▶ _INPUT RECORDS_:
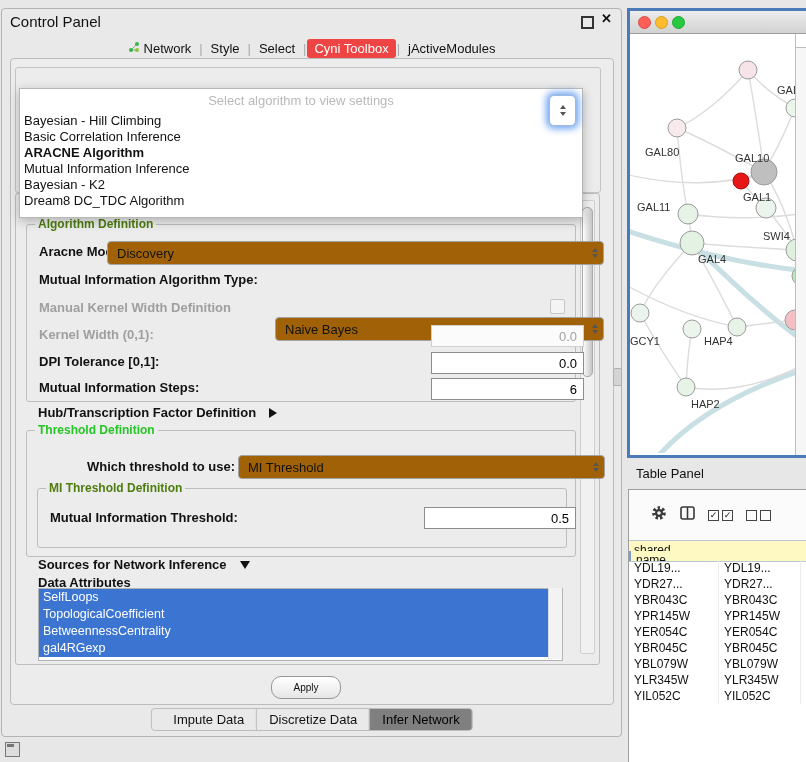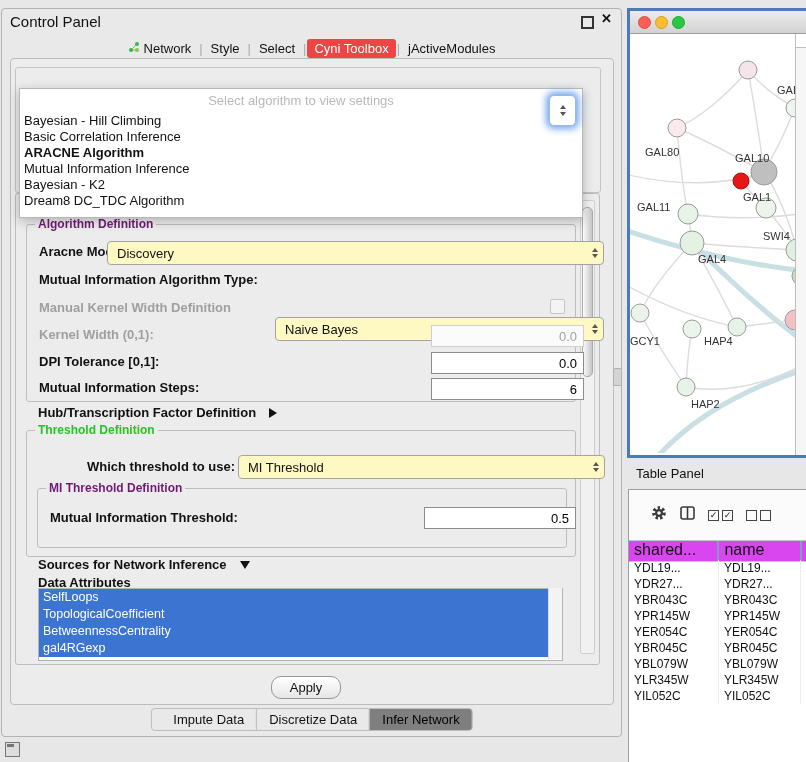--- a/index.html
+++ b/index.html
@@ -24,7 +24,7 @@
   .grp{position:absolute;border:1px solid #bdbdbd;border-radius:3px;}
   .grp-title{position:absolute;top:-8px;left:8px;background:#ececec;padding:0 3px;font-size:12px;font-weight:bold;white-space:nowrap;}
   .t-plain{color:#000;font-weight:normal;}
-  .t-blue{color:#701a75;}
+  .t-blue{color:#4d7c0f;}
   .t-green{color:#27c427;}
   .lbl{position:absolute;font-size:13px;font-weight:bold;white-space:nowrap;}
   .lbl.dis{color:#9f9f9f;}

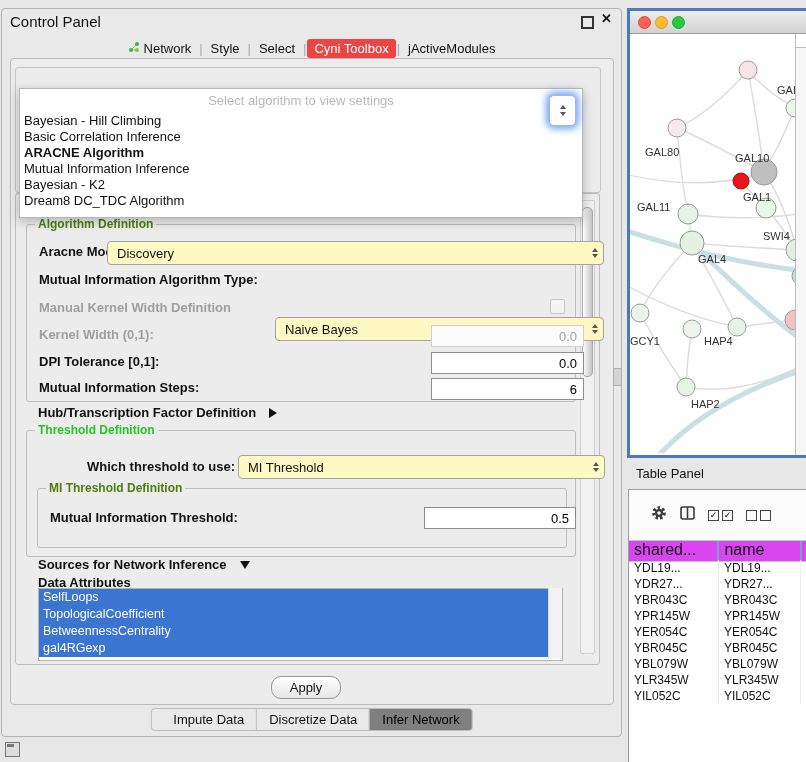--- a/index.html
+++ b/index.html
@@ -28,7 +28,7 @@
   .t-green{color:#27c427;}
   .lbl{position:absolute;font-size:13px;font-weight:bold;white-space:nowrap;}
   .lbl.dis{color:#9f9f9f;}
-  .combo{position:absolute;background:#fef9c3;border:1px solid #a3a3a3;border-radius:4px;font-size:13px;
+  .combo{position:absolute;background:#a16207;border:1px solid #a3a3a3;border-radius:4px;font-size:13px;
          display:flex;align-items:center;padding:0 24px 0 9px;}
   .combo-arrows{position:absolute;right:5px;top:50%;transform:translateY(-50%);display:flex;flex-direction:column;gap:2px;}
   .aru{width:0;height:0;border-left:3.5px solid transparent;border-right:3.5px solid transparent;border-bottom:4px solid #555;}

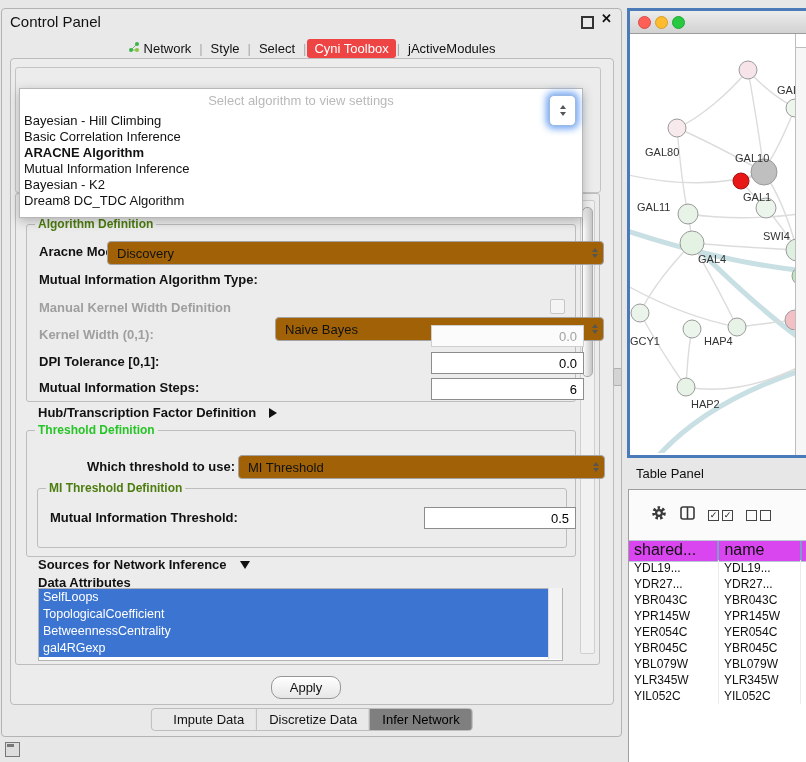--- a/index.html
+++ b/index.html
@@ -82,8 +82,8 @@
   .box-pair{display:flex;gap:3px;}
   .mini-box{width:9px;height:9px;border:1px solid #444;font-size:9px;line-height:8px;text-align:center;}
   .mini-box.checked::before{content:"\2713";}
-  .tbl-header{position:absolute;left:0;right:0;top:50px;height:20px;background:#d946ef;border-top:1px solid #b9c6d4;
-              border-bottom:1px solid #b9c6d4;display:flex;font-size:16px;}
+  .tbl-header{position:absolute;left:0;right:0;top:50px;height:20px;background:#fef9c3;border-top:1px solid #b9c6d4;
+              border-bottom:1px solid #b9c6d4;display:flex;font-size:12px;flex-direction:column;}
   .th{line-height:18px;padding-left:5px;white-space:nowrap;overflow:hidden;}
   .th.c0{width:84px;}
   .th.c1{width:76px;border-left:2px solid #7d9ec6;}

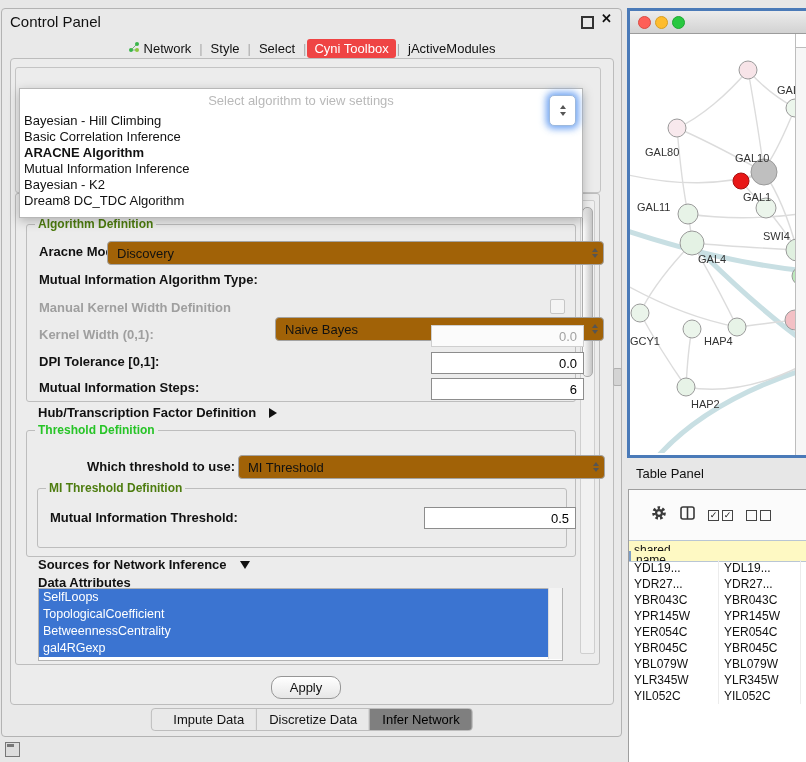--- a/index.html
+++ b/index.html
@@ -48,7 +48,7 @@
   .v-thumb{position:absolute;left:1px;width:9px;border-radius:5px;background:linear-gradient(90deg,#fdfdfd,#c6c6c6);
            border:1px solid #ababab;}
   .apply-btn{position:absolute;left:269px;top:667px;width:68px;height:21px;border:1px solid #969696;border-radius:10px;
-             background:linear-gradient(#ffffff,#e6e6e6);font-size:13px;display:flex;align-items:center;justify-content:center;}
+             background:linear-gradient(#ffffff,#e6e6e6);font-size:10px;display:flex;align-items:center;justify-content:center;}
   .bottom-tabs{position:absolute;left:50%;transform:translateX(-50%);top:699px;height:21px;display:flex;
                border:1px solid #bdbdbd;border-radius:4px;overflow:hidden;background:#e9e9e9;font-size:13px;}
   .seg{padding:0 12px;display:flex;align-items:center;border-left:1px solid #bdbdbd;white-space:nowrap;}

▶ _WHAT IS EXPECTED_:
Find the lines in the data that include "padding", then copy each of them.

▶ _SOLUTION FOR THIS PROBLEM_:
   .grp-title{position:absolute;top:-8px;left:8px;background:#ececec;padding:0 3px;font-size:12px;font-weight:bold;white-space:nowrap;}
          display:flex;align-items:center;padding:0 24px 0 9px;}
   .th{line-height:18px;padding-left:5px;white-space:nowrap;overflow:hidden;}
   .seg{padding:0 12px;display:flex;align-items:center;border-left:1px solid #bdbdbd;white-space:nowrap;}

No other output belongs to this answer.